Transcribe word for word the lines below from the line with "Alignment (In Progress)" through the line with "algorithm (In progress)", ends included.

━━━━━ SUPPLIED RECORDS

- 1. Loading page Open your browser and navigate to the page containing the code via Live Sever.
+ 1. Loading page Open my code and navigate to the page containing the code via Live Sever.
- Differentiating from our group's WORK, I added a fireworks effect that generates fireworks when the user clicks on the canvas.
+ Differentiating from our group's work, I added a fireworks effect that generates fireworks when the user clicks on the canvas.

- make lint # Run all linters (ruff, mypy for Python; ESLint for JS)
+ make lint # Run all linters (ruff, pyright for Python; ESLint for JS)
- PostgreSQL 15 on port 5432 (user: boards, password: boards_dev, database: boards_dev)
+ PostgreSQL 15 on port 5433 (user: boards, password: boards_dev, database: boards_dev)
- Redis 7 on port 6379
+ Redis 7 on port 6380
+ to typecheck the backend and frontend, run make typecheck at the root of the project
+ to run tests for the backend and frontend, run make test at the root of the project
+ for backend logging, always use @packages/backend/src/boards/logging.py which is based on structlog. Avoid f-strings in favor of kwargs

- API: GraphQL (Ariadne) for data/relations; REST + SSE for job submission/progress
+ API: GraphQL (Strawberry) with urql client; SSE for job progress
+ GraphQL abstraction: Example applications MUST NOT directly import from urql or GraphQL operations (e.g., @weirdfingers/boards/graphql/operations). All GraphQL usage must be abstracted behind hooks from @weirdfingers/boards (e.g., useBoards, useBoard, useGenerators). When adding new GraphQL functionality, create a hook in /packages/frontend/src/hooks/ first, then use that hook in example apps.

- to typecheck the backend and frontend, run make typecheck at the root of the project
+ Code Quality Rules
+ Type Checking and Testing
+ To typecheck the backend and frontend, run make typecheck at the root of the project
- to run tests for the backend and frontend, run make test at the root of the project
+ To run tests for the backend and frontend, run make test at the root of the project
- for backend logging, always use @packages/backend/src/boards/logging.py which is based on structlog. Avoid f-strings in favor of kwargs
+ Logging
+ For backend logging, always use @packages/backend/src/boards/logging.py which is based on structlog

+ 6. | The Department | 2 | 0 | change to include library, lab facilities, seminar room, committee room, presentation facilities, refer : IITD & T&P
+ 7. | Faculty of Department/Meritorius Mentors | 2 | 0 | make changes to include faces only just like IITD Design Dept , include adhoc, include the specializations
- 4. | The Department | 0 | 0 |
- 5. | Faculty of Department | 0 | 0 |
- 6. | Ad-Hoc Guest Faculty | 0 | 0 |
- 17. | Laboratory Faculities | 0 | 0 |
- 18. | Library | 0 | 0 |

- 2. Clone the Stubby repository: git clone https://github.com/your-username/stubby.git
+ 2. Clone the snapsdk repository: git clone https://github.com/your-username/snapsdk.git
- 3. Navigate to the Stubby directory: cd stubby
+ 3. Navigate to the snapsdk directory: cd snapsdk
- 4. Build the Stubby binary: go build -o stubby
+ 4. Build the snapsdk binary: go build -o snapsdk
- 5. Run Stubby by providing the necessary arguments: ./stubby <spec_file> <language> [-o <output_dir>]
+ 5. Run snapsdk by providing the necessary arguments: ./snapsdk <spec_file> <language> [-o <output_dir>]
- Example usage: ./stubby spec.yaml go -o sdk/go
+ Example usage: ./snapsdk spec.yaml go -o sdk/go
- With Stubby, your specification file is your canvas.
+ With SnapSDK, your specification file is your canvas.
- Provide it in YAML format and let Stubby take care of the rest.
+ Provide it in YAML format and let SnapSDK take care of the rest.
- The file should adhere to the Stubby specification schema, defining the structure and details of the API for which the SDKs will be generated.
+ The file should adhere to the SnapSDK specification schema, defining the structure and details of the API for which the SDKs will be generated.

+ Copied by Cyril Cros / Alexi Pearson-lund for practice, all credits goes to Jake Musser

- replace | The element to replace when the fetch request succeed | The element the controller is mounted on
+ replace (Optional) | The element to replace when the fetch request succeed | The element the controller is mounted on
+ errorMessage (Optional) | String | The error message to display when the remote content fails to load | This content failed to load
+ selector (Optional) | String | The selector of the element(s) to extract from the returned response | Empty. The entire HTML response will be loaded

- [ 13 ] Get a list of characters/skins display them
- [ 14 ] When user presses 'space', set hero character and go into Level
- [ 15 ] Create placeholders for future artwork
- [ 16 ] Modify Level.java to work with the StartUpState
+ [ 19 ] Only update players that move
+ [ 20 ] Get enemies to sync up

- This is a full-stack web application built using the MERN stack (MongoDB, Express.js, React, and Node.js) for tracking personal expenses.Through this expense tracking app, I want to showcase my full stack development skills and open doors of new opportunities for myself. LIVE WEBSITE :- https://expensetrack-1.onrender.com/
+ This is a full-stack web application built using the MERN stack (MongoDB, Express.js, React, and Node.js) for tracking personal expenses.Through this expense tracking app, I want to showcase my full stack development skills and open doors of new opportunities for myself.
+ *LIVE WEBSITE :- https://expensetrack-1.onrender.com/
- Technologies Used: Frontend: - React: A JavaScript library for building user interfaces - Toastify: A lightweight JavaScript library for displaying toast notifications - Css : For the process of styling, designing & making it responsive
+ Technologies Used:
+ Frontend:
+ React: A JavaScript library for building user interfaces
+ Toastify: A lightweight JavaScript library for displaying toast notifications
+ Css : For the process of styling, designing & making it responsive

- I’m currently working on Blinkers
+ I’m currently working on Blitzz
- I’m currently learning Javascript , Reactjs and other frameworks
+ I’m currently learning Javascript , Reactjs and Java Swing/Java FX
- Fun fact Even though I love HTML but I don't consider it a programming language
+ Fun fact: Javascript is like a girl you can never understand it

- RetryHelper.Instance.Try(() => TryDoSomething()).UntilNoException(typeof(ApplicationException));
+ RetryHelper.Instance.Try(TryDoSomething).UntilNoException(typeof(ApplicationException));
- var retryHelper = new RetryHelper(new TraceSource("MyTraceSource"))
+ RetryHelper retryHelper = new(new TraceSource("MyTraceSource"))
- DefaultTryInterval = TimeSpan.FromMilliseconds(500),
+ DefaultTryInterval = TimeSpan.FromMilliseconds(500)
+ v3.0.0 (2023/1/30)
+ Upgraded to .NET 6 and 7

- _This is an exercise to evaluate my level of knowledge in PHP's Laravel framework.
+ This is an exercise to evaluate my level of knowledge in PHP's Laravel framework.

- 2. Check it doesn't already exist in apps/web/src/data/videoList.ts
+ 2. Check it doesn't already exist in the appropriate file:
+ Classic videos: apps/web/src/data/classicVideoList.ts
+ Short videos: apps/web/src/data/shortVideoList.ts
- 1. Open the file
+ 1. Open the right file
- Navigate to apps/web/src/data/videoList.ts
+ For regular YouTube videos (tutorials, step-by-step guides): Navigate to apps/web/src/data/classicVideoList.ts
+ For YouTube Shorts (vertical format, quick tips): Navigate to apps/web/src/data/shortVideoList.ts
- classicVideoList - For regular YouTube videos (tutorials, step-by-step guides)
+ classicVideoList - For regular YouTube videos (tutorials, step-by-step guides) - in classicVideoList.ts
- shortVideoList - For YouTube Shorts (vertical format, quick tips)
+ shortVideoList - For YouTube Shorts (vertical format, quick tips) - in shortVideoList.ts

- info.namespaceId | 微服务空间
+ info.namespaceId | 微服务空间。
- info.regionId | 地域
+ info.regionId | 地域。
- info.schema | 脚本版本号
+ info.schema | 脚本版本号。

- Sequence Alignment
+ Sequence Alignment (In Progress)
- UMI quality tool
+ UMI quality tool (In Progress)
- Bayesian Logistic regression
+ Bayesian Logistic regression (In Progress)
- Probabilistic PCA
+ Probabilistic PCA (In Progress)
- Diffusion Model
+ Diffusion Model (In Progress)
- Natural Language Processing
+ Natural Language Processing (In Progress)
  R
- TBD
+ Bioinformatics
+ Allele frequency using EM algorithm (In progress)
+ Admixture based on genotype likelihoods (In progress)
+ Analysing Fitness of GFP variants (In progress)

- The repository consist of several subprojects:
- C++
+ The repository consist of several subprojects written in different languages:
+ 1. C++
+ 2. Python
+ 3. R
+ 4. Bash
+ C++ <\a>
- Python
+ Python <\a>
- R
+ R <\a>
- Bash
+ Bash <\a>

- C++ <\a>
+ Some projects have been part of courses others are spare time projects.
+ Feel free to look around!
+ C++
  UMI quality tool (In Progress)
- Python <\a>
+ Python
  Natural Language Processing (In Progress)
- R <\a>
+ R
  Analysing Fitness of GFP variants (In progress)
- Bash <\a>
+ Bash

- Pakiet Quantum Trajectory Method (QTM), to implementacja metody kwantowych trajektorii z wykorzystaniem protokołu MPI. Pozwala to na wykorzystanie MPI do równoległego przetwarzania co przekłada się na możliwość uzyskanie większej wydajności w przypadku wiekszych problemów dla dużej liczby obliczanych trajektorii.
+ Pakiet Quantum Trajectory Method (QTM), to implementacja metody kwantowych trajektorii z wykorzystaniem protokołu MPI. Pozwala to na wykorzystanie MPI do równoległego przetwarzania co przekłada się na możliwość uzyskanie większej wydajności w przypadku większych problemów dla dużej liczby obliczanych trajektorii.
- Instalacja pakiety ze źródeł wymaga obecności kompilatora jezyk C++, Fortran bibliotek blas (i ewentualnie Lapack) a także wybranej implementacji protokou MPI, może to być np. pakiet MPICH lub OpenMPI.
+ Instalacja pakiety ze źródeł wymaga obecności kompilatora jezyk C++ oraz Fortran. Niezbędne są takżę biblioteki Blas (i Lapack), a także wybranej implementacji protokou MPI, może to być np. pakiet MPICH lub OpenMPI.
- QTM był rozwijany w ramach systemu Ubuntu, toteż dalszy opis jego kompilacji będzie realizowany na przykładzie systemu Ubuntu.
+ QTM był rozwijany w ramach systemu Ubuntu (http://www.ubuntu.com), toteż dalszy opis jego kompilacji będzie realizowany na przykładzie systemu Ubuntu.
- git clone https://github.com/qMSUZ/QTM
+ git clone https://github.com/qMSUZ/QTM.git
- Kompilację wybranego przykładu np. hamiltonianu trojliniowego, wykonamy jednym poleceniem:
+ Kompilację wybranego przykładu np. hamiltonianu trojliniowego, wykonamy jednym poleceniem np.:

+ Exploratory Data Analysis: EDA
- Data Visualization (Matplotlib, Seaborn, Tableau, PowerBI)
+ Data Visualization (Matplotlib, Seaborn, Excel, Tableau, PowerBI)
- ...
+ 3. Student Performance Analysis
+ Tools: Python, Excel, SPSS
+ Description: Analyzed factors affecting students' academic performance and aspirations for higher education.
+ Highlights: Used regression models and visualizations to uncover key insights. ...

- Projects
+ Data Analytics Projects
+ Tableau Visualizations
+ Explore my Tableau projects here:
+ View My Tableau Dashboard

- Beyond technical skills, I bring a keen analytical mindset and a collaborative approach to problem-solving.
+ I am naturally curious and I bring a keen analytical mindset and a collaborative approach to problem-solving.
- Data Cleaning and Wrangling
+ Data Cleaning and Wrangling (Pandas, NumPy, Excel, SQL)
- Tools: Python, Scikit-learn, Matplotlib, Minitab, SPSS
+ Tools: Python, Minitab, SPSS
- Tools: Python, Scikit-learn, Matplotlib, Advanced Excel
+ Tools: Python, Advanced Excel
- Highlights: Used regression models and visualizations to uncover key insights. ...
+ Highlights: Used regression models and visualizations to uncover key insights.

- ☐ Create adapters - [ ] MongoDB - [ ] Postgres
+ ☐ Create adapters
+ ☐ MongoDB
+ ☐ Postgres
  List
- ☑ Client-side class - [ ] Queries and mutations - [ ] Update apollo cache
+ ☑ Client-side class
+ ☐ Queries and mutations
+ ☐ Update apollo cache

━━━━━━━━━━

→ **TASK ANSWER**
+ Sequence Alignment (In Progress)
- UMI quality tool
+ UMI quality tool (In Progress)
- Bayesian Logistic regression
+ Bayesian Logistic regression (In Progress)
- Probabilistic PCA
+ Probabilistic PCA (In Progress)
- Diffusion Model
+ Diffusion Model (In Progress)
- Natural Language Processing
+ Natural Language Processing (In Progress)
  R
- TBD
+ Bioinformatics
+ Allele frequency using EM algorithm (In progress)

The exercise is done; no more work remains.